Public meetings set for open containers, Kings improvements
Published 11:07 am Wednesday, July 19, 2017
City officials will be looking for comments during public meetings Wednesday and Thursday about the potential of open containers downtown and making improvements in the Kings community.
Today, Mayor George Flaggs Jr. meets with downtown merchants at the City Hall Annex at 5:30 p.m. to discuss allowing people to walk in specific areas downtown with open containers holding alcoholic beverages.
The meeting is also open for the public to voice their opinions.
Vicksburg is one of 14 cities in the state allowed to have a “leisure and recreation district” in the city that allows people to walk out of a restaurant or bar carrying an open container in a designated part of the city as a way to attract more restaurants downtown.
The special district is a provision of the state’s alcohol beverage regulations that were passed during the 2016 session of the Legislature.

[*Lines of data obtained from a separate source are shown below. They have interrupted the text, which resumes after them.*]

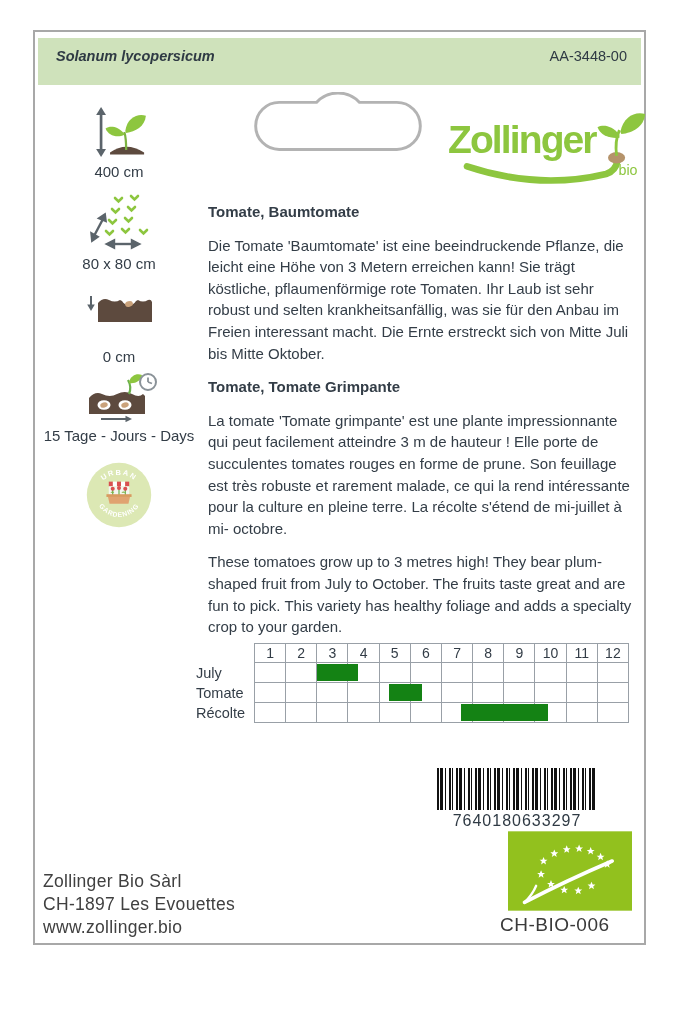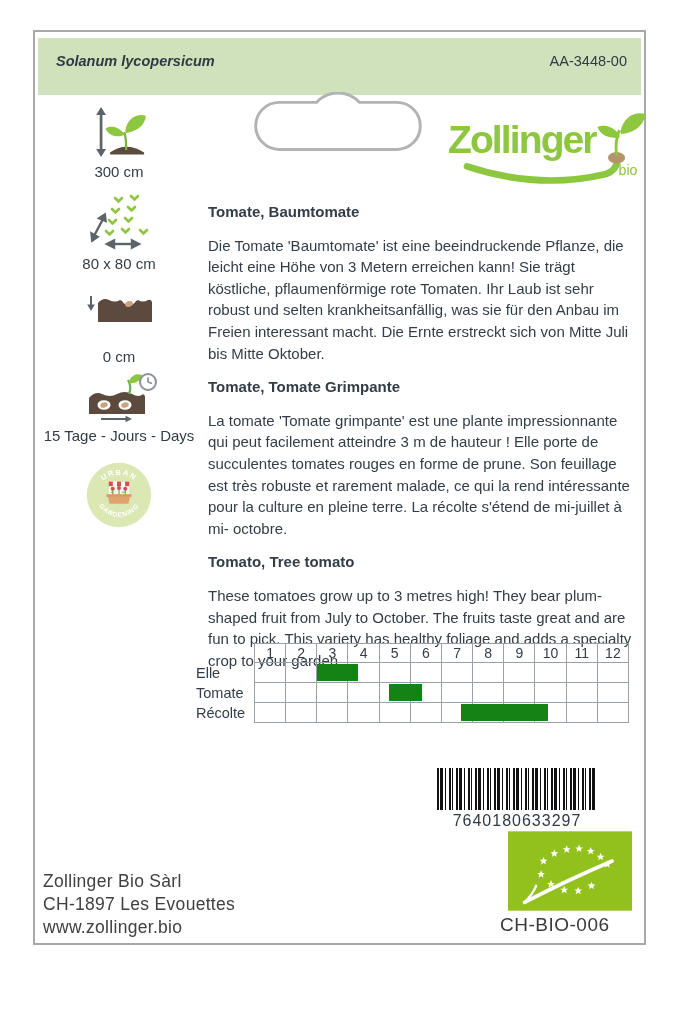"Solanum lycopersicum" .header-bar { height: 57px -> 47px }
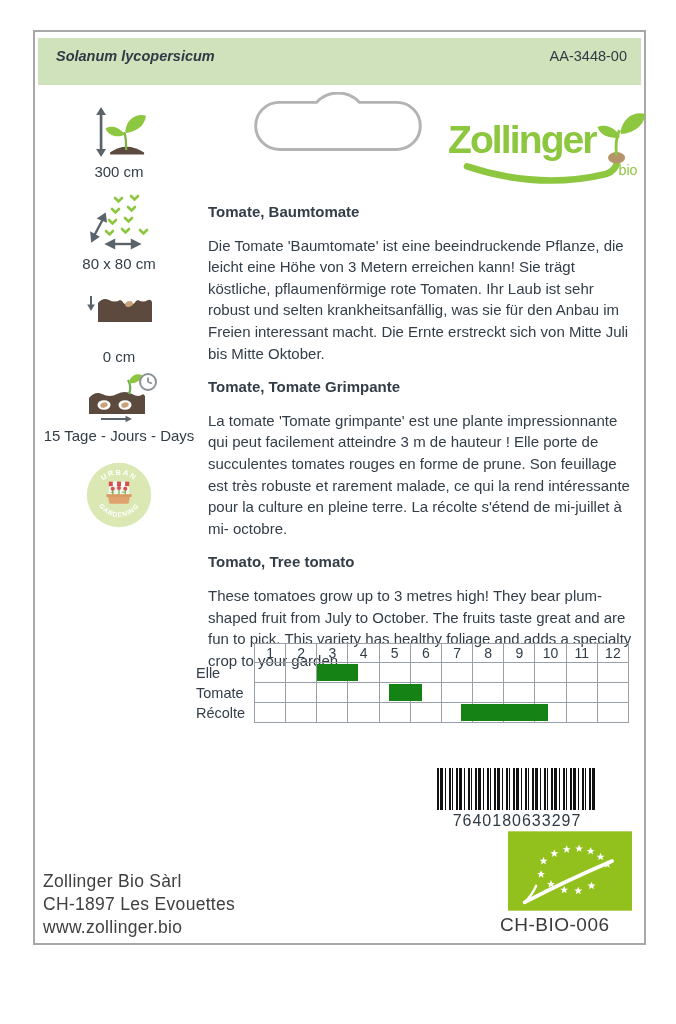"300 cm" div.spec-label { text: 300 -> 400 }
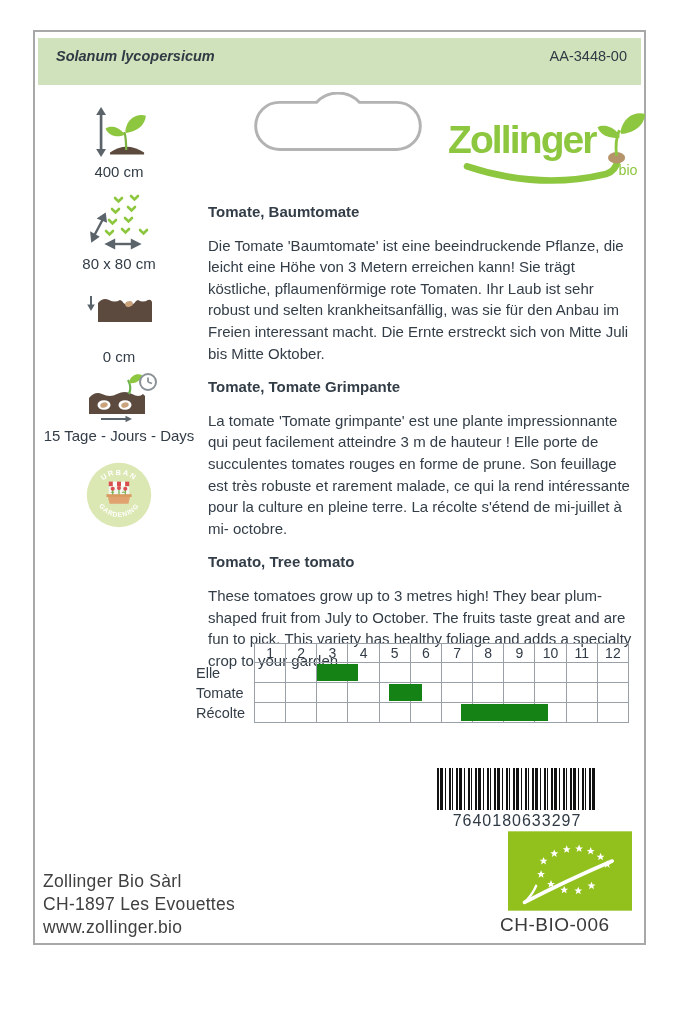"Tomato, Tree tomato" p.desc-title { html: <p>Tomato, Tree tomato</p> -> none }
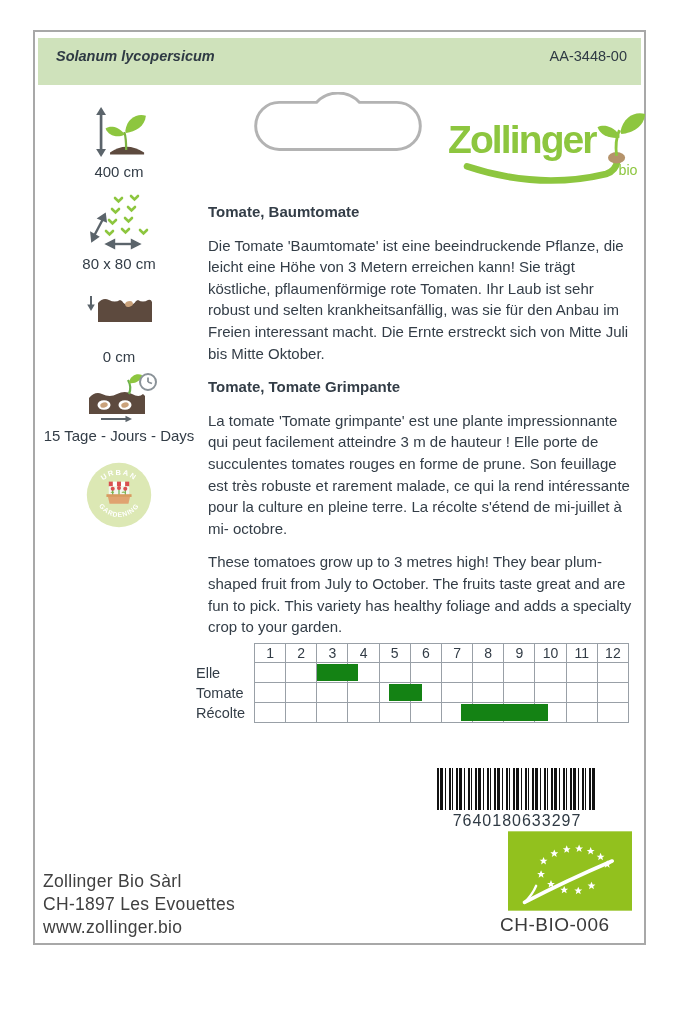"Elle" div.cal-label { text: Elle -> July }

When the board passed a resolution in January seeking inclusion in the provision, Flaggs said the special district could be somewhere between Jackson and Veto streets, adding, “It’s something the administration has to look at.”
“I want to get some input from them (the merchants); what they’d like to see,” he said June 10 when he announced plans for the meeting. “I’ve got some ideas, like having it just on the bricks. I’ve got an idea of having a special cup — you’ve got to have a special cup only so the police can identify the cup you’re using — and the different times. I might not do it except on Thursday, Friday and Saturday.
“I’m going to throw that out just to see what they’re thinking; I’m not going to do it without their input. We’re not going to do anything without their input.”
Thursday, Flaggs and North Ward Alderman Michael Mayfield will meet with Kings community residents at 6 p.m. at the Kings Community Empowerment Center on R.L. Chase Circle. In his inauguration speech, Flaggs said he was dedicating $1 million from the second draw of an $18 million bond issue to making improvements in Kings. “I’m going to let them tell us what they want us to do,” he said. “One thing we will not do is buy land.” Mayfield, who represents the area, said he has been working on two projects to improve drainage in Kings, which is prone to flash flooding and mudslides during heavy rains.
“I think they’ll (the residents) give us some good ideas,” he said.